BRIEF: In the entries below, find the line containing "- kubectl get pods -n universidades-ns" and the line containing "accesible en http://<IP-EXTERNA>:8080.". Copy those two lines and everything between them exactly, and only that.

STUDY MATERIAL:
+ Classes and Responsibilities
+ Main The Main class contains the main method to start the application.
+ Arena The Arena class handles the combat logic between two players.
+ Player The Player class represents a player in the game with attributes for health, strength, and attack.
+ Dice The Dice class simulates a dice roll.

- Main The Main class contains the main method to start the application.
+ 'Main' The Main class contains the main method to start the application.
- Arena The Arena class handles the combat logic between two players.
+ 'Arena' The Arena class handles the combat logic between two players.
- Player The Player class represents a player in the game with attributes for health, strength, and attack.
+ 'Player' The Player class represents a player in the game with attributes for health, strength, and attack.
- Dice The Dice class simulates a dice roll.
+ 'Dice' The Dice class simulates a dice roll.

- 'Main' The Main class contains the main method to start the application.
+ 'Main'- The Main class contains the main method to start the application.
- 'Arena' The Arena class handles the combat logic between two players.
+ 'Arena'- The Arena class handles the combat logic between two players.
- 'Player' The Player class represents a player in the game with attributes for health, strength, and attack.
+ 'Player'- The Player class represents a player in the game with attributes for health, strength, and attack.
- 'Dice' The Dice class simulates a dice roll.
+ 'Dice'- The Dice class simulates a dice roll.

==

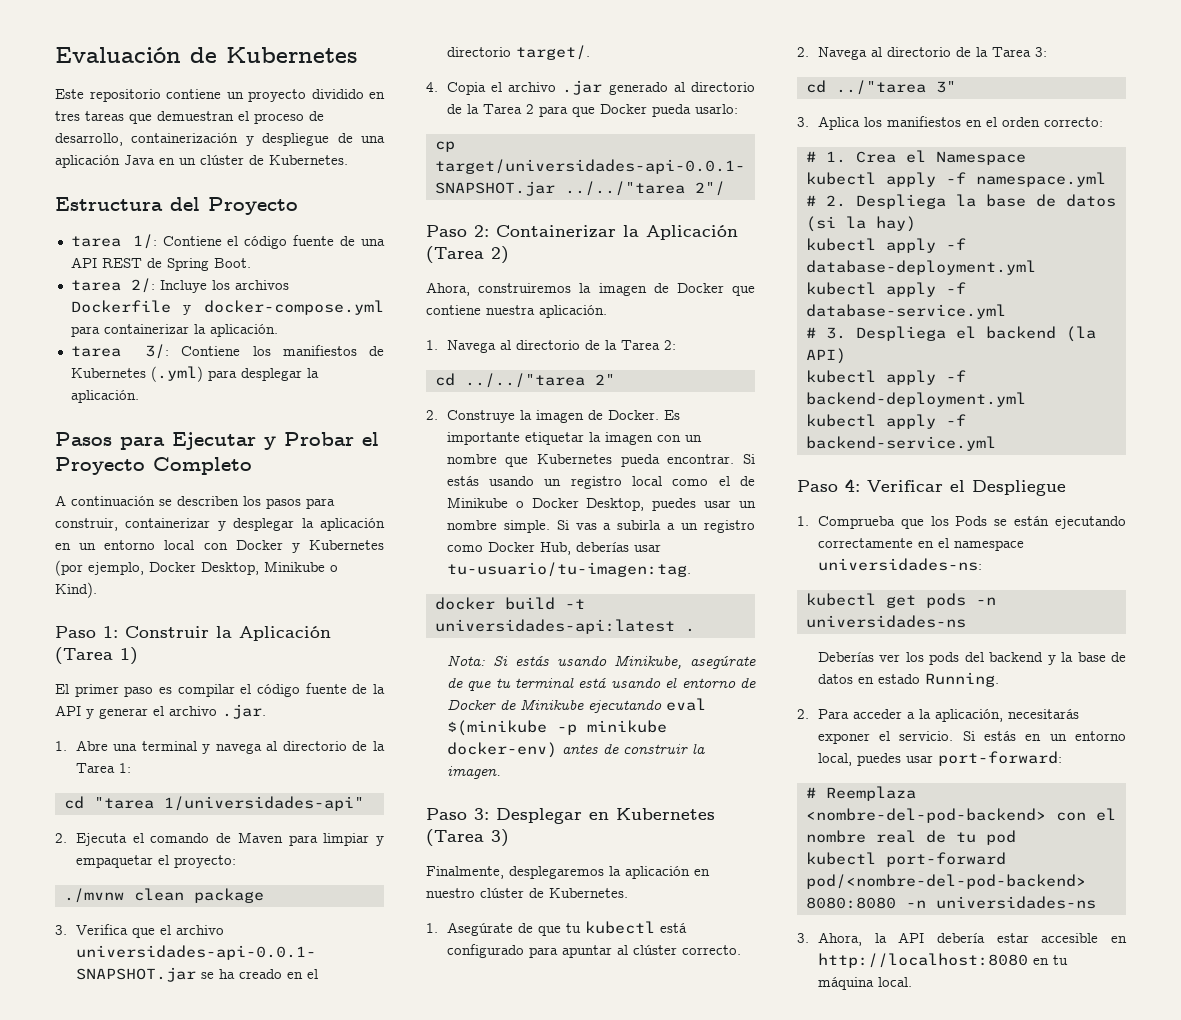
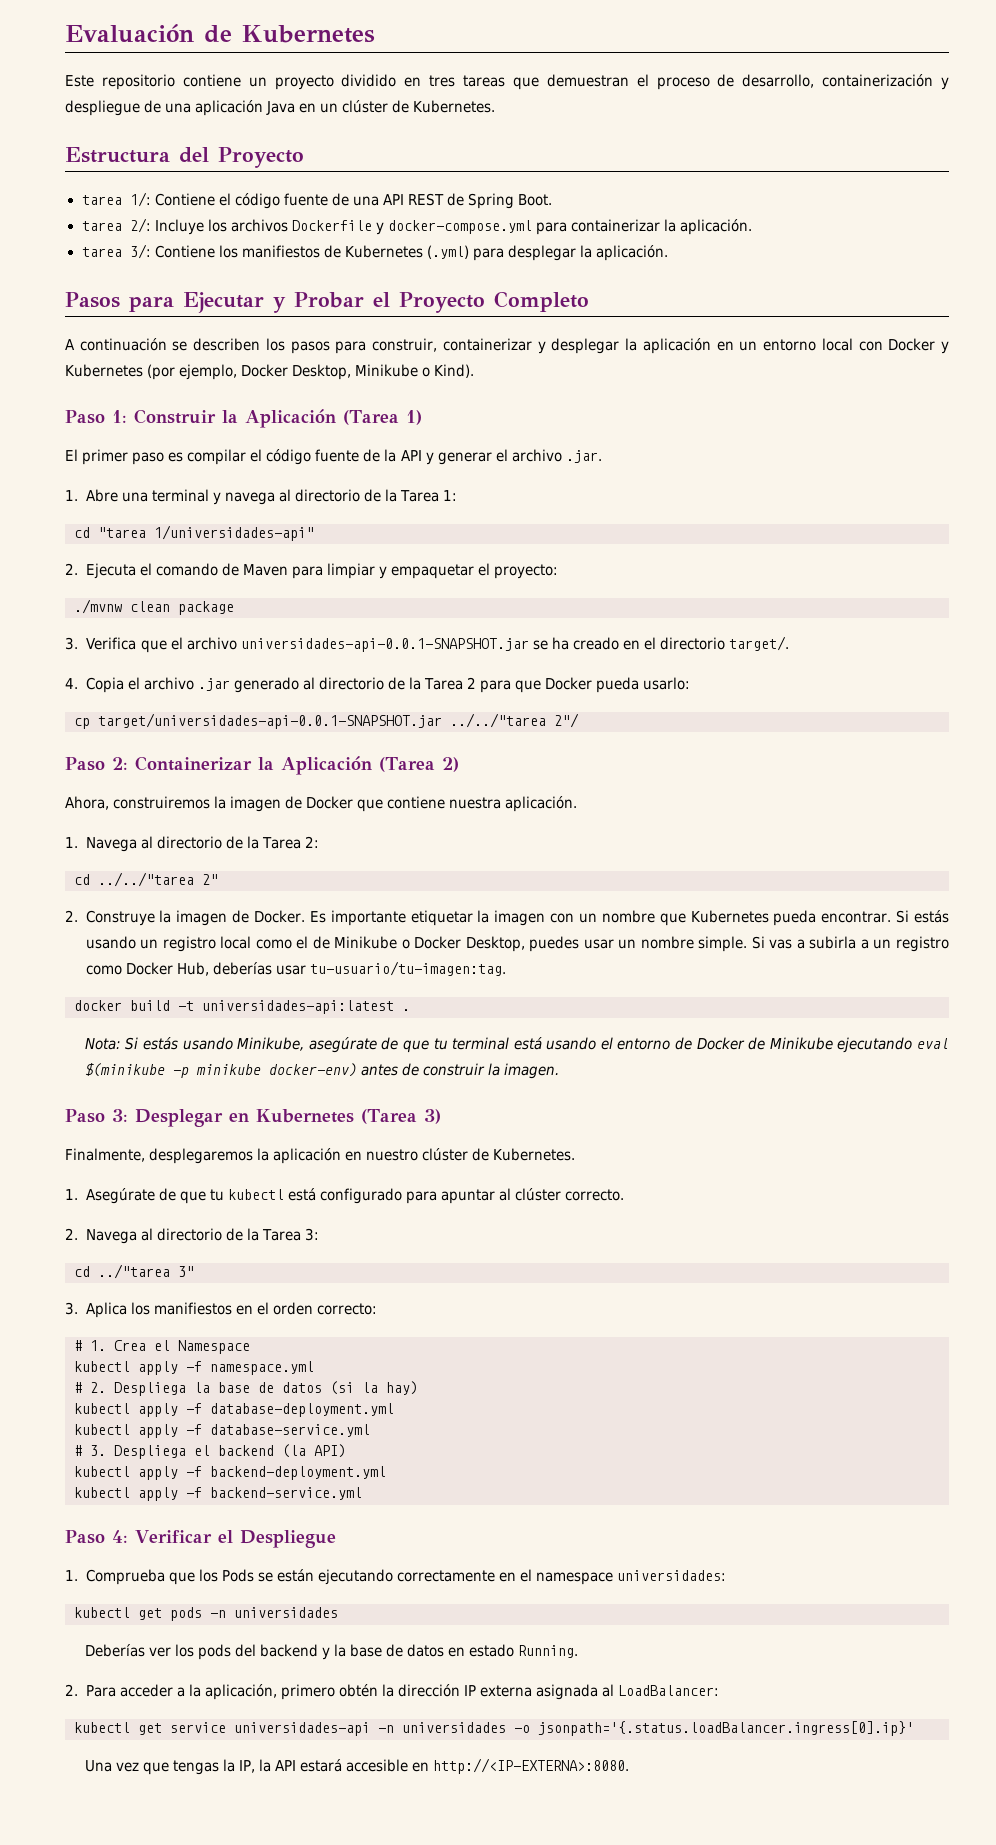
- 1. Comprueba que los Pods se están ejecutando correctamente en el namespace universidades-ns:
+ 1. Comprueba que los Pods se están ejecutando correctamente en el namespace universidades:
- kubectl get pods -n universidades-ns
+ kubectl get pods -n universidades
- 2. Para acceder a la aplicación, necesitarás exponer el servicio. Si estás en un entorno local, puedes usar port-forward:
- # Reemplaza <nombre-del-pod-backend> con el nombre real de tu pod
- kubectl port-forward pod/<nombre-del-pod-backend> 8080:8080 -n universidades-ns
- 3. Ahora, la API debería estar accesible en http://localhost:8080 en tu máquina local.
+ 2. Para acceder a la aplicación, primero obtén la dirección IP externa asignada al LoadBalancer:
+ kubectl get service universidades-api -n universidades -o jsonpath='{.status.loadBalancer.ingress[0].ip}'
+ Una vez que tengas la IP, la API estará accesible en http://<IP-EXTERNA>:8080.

* * *

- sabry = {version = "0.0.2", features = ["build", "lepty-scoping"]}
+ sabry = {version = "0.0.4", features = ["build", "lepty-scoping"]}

TASK RESPONSE:
- kubectl get pods -n universidades-ns
+ kubectl get pods -n universidades
- 2. Para acceder a la aplicación, necesitarás exponer el servicio. Si estás en un entorno local, puedes usar port-forward:
- # Reemplaza <nombre-del-pod-backend> con el nombre real de tu pod
- kubectl port-forward pod/<nombre-del-pod-backend> 8080:8080 -n universidades-ns
- 3. Ahora, la API debería estar accesible en http://localhost:8080 en tu máquina local.
+ 2. Para acceder a la aplicación, primero obtén la dirección IP externa asignada al LoadBalancer:
+ kubectl get service universidades-api -n universidades -o jsonpath='{.status.loadBalancer.ingress[0].ip}'
+ Una vez que tengas la IP, la API estará accesible en http://<IP-EXTERNA>:8080.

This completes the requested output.